The best part? Developers using KV don’t need to change anything to benefit from this increased performance.

What is Workers KV?

Workers KV is a key value store designed for read heavy use-cases and applications powered by Cloudflare’s network. KV’s focus on read-heavy use-cases allows it to serve hot (cached) reads in milliseconds, which makes it ideal for storing per-application or customer configuration data, routing configuration, multivariate (A/B testing) configurations, and even small asset data that you need to serve quickly.  Anything that you can serialize and need quickly you can store in KV, all the way up to 25 MiB worth of data per each individual key, with no cap on total data stored.

The problem

KV might be optimized for read-heavy workloads, but it’s critical that writes are globally available quickly enough that they’re useful for your application. Under typical conditions, the convergence delay for an eventually consistent system like KV is approximately one minute, globally: a write from one location should be able to be observed by all readers. Typical conditions are great, but typical unfortunately didn’t mean “always”. It could take significant time to restore global consistency where regions like North America and Europe are reading the same value. We needed to improve not just the average convergence, but the worst case as well.
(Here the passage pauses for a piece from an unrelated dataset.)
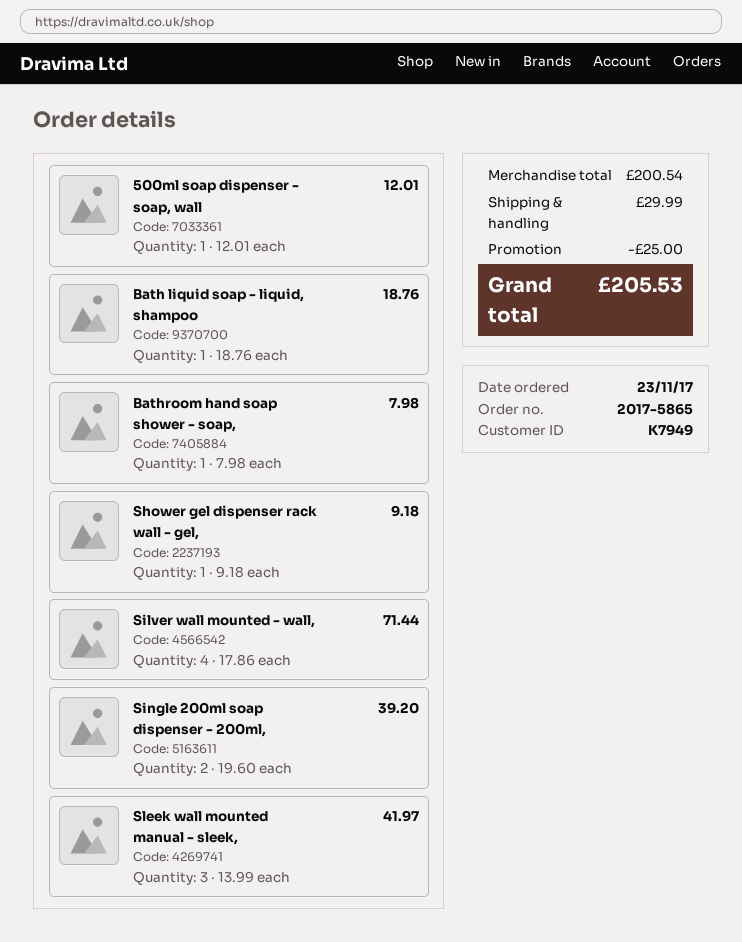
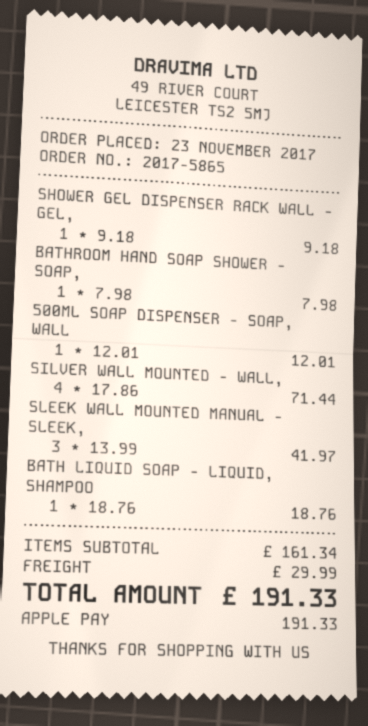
Single 200ml soap dispenser - 200ml,: 2 x 19.60 = 39.20 -> none
subtotal: 200.54 -> 161.34
discount: 25.00 -> none
total: 205.53 -> 191.33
Speaking of consistency, setting a long cache Time to Live (cacheTTL) for reads would result in a situation where you won’t notice a write for the entire cacheTTL duration, as the existing cached data had not timed out yet. This means you have to trade off read latency for infrequently accessed keys against noticing writes. Developers using KV have been consistent in their feedback: a higher cache TTL should improve performance, but not multiply the time it takes for KV to converge on a write to that key.

Lastly, our cold read times also left room for improvement. While cache hits are fast in KV, a cache miss would result in a request being routed all the way to our storage backends. While this is slow for everyone, it was particularly slow for folks in regions not immediately in the US or EU.This is poor performance that doesn’t represent what we can achieve with our global presence.

Our solution

A new horizontally scaled tiered cache

We’ve revamped Workers KV to be powered by a new tiered cache implementation. This implementation is written as a Worker service. We reuse the Dynamic Dispatch infrastructure developed for Workers for Platforms which lets us jump from our old KV worker into our new caching service within hundreds of microseconds. Importantly, this means we don’t impact cache hit performance to implement this new transparent caching layer. We leverage the same infrastructure powering Smart Placement to implement the tiering.

Before we re-designed KV, our topology looked like this:

Workers KV is faster than ever with a new architecture
All data centers in Cloudflare’s network can reach out to the origin in the event of a cache miss or to do a background refresh.

Cache TTL and efficiency

Our design goal was clear and ambitious: “can we relax honoring the cacheTTL constraint without violating it”? While this seems contradictory, the motivation is clear: we want to minimize the need to communicate with our storage backends while honoring the user-facing semantics of the cacheTTL setting, as it can have security implications if violated (e.g. if you use it to store and validate security tokens). Answering this design question also manages to simultaneously solve many of the problems outlined earlier.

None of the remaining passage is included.